EXTRACTED ENTRIES: Begin

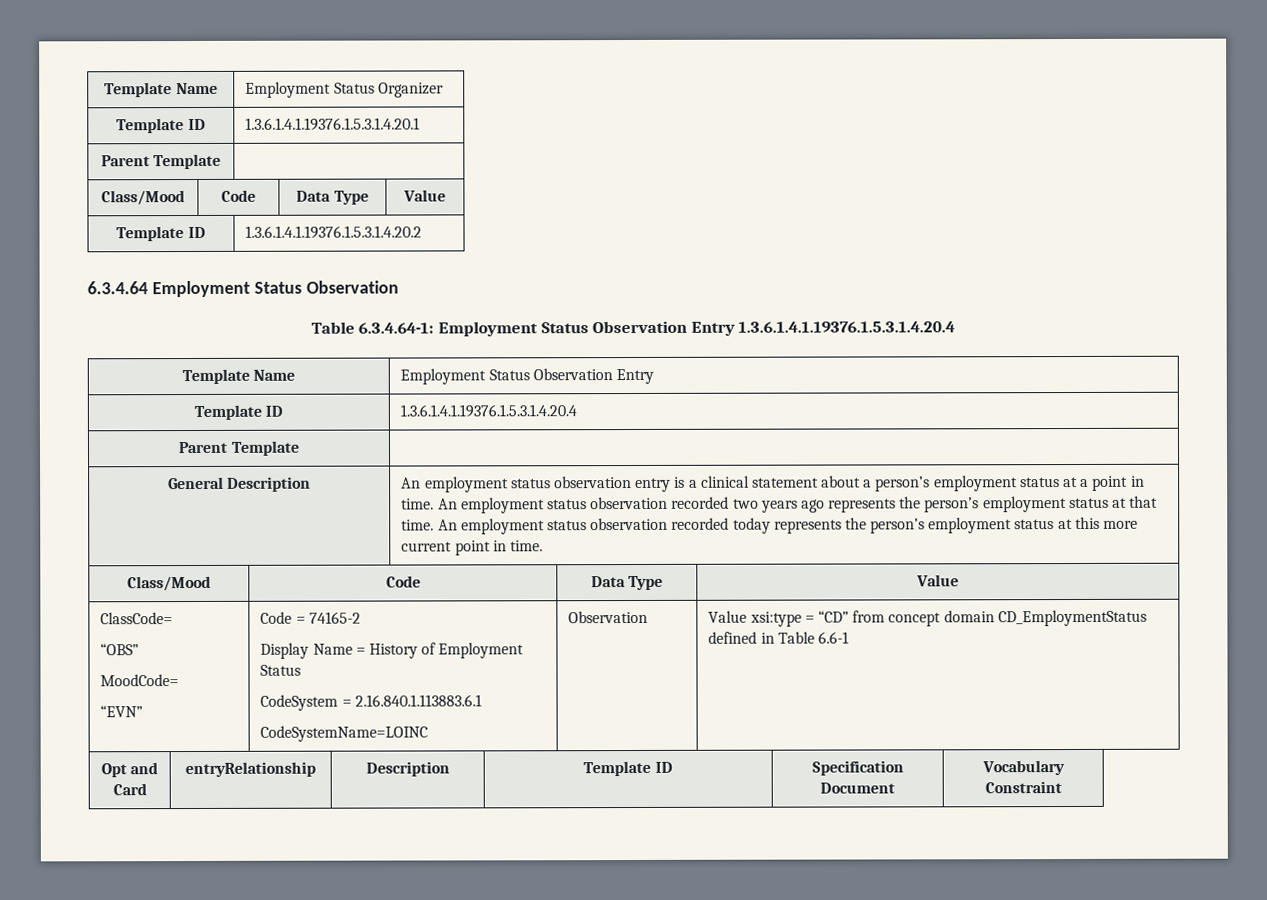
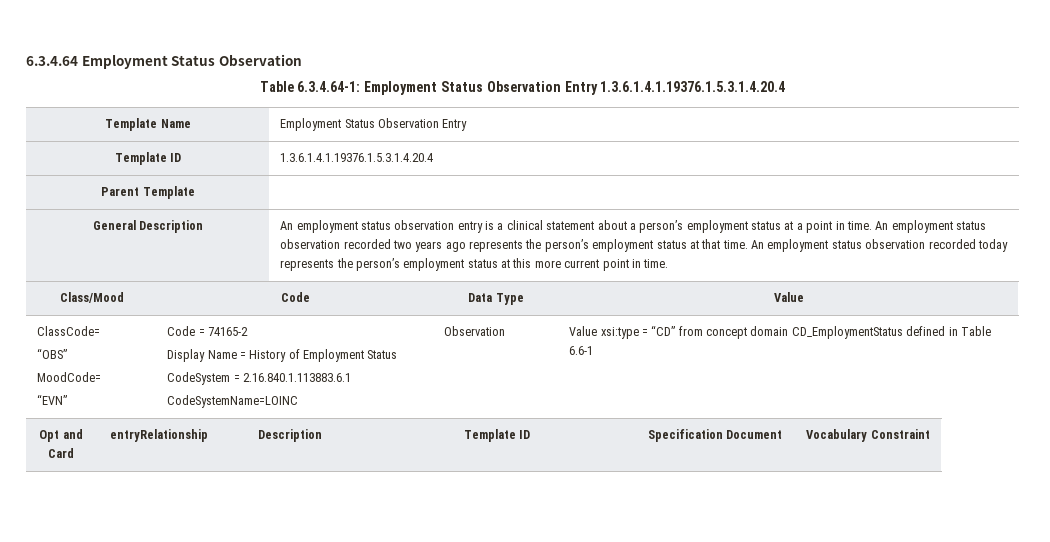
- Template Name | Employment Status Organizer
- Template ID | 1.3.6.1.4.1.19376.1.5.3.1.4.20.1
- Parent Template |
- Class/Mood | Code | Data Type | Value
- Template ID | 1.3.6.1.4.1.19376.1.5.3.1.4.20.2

EXTRACTED ENTRIES: End

> [HOW TO COMPLETE THIS TASK]:
Omit the pictures, then give all the lines above again exactly.

> [EXPECTED ANSWER]:
- Template Name | Employment Status Organizer
- Template ID | 1.3.6.1.4.1.19376.1.5.3.1.4.20.1
- Parent Template |
- Class/Mood | Code | Data Type | Value
- Template ID | 1.3.6.1.4.1.19376.1.5.3.1.4.20.2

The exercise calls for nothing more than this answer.